Since there is nothing built in, nor any useful extension exists, I searched for a solution based on a pgsql procedure and eventually found it. It works well in my use case, where some csv files must be loaded once a month into a staging db using foreign tables.
In the following test some records are inserted into the destination tables while other records that break an integrity constraint are inserted in an error table along with the error info.
test=# create table t1(c1 int primary key);
create table t2( f1 int ,f2 int, f3 numeric);
insert into t1 values(2),(11),(5),(12);
insert into t2 values(100,2,234),(57,11,25),(5,5,1231),(2,2,173),(2,12,240),(11,22,101),(3,12,99);
create table t3 as select * from t2 where 1+1=11;
alter table t3 add constraint t3_pk primary key(f1),add foreign key (f2) references t1(c1),add constraint f3_ck check(f3>100);
create table t3$err(f1 int,f2 int,f3 numeric, error_code varchar, error_message varchar, constraint_name varchar);
test=# do
$$
declare
rec Record;
v_err_code text;
v_err_message text;
v_constraint text;
begin
for rec in
select f1,
f2,
f3
from t2 --in my use case this is the foreign table reading a csv file
loop
begin
insert
into t3
values (rec.f1,
rec.f2,
rec.f3);
exception
when others then
get stacked diagnostics
v_err_code= returned_sqlstate,
v_err_message= MESSAGE_TEXT,
v_constraint= CONSTRAINT_NAME;
if left(v_err_code, 2) = '23' then --exception Class 23 — Integrity Constraint Violation
insert
into t3$err
values (rec.f1,
rec.f2,
rec.f3,
v_err_code,
v_err_message,
v_constraint);
raise notice 'record % inserted in error table',rec;
end if;
end;
end loop;
exception
when others then --outer exceptions different from constraint violations
get stacked diagnostics
v_err_code= returned_sqlstate;
raise notice 'sqlstate: %', v_err_code;
end;
$$;
NOTICE: record (57,11,25) inserted in error table
NOTICE: record (2,12,240) inserted in error table
NOTICE: record (11,22,101) inserted in error table
NOTICE: record (3,12,99) inserted in error table
test=# select * from t3;
f1 | f2 | f3
-----+----+------
100 | 2 | 234
5 | 5 | 1231
2 | 2 | 173
(3 rows)
test=# select * from t3$err;
f1 | f2 | f3 | error_code | error_message | constraint_name
----+----+-----+------------+-----------------------------------------------------------------------------+-----------------
57 | 11 | 25 | 23514 | new row for relation "t3" violates check constraint "f3_ck" | f3_ck
2 | 12 | 240 | 23505 | duplicate key value violates unique constraint "t3_pk" | t3_pk
11 | 22 | 101 | 23503 | insert or update on table "t3" violates foreign key constraint "t3_f2_fkey" | t3_f2_fkey
3 | 12 | 99 | 23514 | new row for relation "t3" violates check constraint "f3_ck" | f3_ck
(4 rows)
All the magics is done within the nested BEGIN..END, where each row passing the constraints is inserted in the target table or else inserted in the error table.
The above solution has many limitations, such as:
the oracle feature mentioned in the question is fully integrated with SQL (except for the plsql preliminaries in order to create the error table), while here a pgsql procedure is needed,
iterating over all the records is not exactly the most efficient way for data loading in comparison with a bulk loading executed through a pgsql procedure,
moreover, the loop is accompanied by a overhead due to the context switch between the procedural environment and the sql environment,
the error handling is not generic but must be addressing specific errors
when a record has more than one error, only the last one is inserted in the error table (there could be a solution for this point).

Related

How to deadlock an INSERT query in PostgreSQL

I have an application that I'm using to insert some data the db.
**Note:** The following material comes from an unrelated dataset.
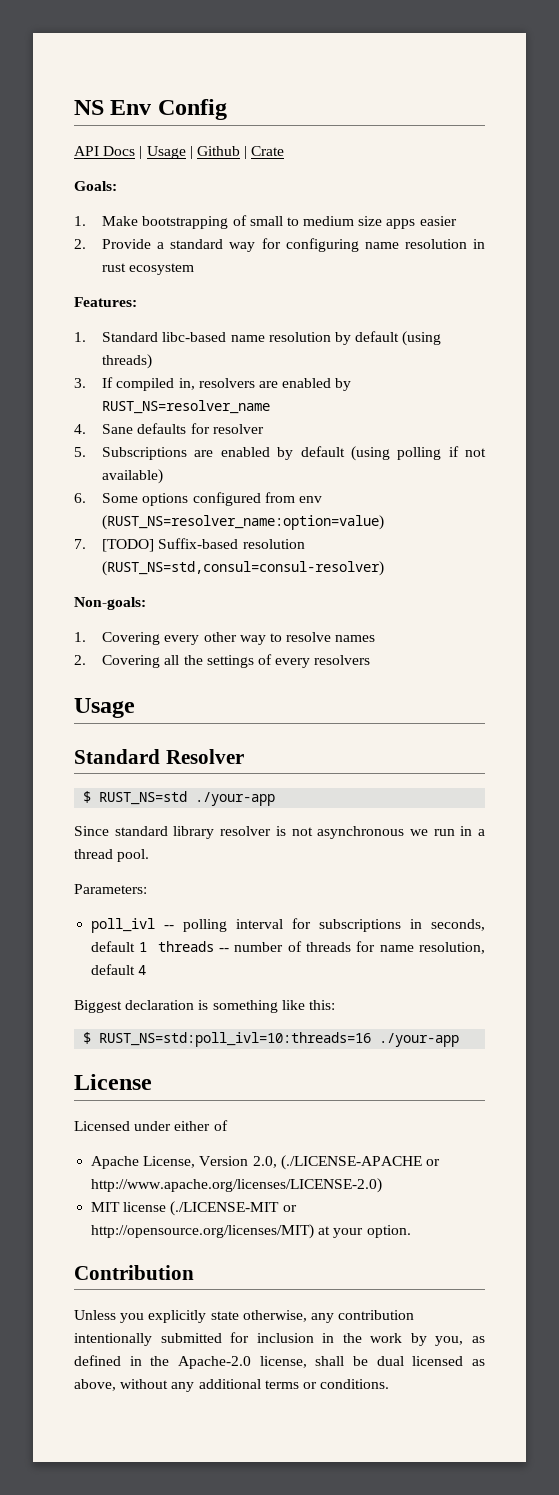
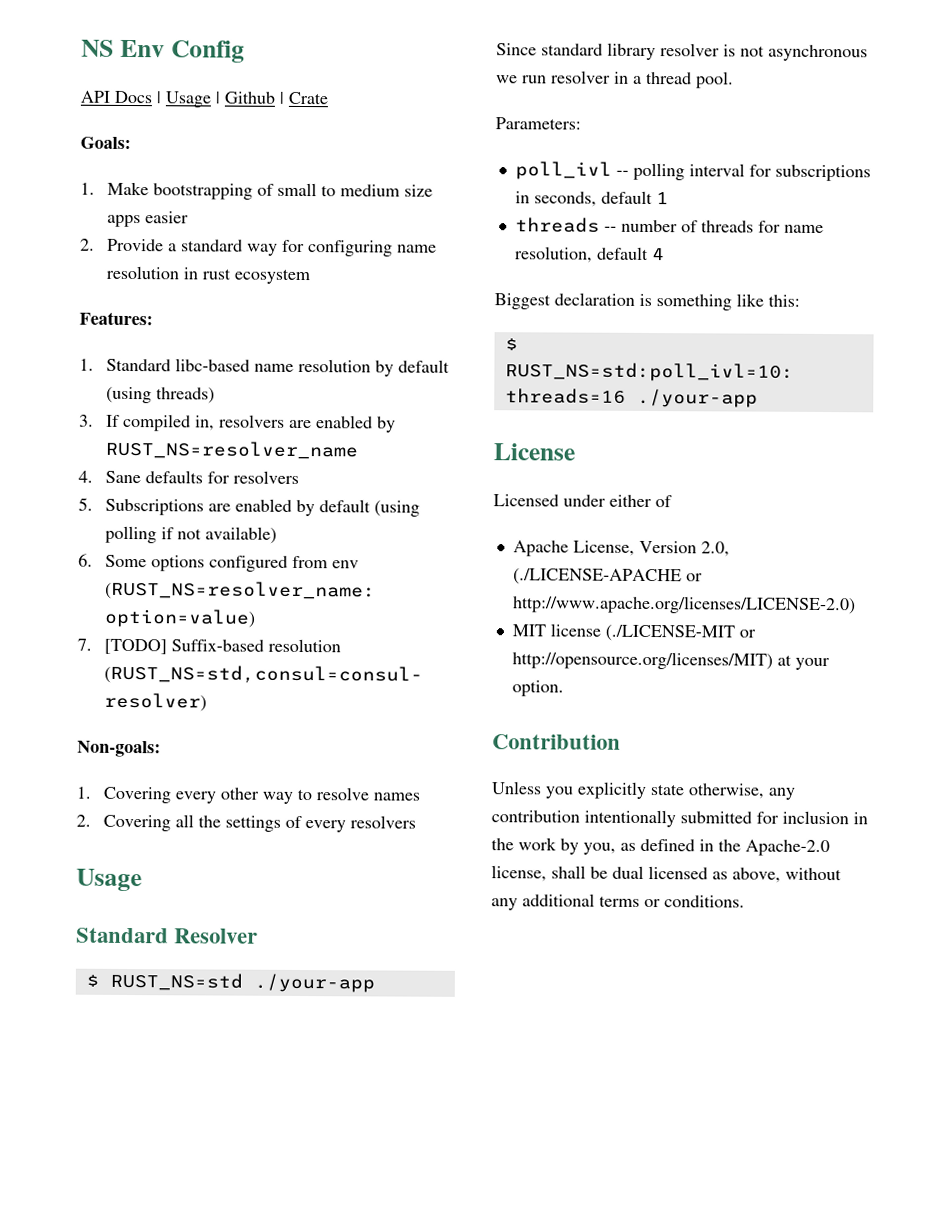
[212,424,264,434] resolver -> [232,470,299,484] resolvers
(455, 832) none -> [551,70,611,84] resolver
(148, 947) none -> (669, 198) //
This application has a field to put an SQL like:
INSERT INTO public.test_table ("message") VALUES (%s::text) # %s will be used as a parameter in each iteration
What I want to check, is how this application behave in case of a deadlock. So, my question is how to deadlock this INSERT query. What should I run to make this happen?
I'm using this table:
CREATE TABLE public."test_table" (
"number" integer NOT NULL GENERATED ALWAYS AS IDENTITY,
"date" time with time zone NOT NULL DEFAULT NOW(),
"message" text,
PRIMARY KEY ("number"));
While I was using MariaDB I managed to create a lock timeout using:
START TRANSACTION;
UPDATE test_table SET message = 'foo';
INSERT INTO test_table (message) VALUES ('test');
DO SLEEP(60);
COMMIT;
But in PostgreSQL this doesn't sent even create a lock timeout.
EDIT:
Let's say I add this one in the application, is it possible to get a deadlock using this:
BEGIN;
INSERT INTO public.test_table ("message") VALUES (%s::text);
I don't think you can force a deadlock with INSERTs given the table definition you have as the primary key value is generated automatically. But if you use a manually assigned PK value (or any other unique constraint) you can get deadlock when inserting the same unique values in different transactions
create table test_table
(
id integer primary key,
code varchar(10) not null unique
);
it is possible following the usual approach for deadlocks: interleaving locking of multiple resources in different order.
The following will result in a deadlock in step #4
Step | Transaction 1 | Transaction 2
----------|-----------------------------|----------------------------------
#1 | insert into test_table |
| (id, code) |
| values |
| (1, 'one'), |
| (2, 'two'); |
----------|-----------------------------|----------------------------------
#2 | | insert into test_table
| | (id, code)
| | values
| | (3, 'three');
----------|-----------------------------|----------------------------------
| -- this waits |
#3 | insert into test_table |
| (id, code) |
| values |
| (3, 'three'); |
----------|-----------------------------|----------------------------------
#4 | | -- this results in a deadlock
| | insert into test_table
| | (id, code)
| | values
| | (2, 'two');
There are an infinite number of ways you could change it to create a deadlock, but most of those ways would be to essentially throw it away and start over with something else entirely. If you want to make as few changes as possible, then I suppose it look something like putting a unique index on "message", then doing:
BEGIN;
INSERT INTO public.test_table ("message") VALUES ('a');
INSERT INTO public.test_table ("message") VALUES ('b');
but you would have to run these in two different sessions at the same time, with the order of 'a' and 'b' reversed in one of them.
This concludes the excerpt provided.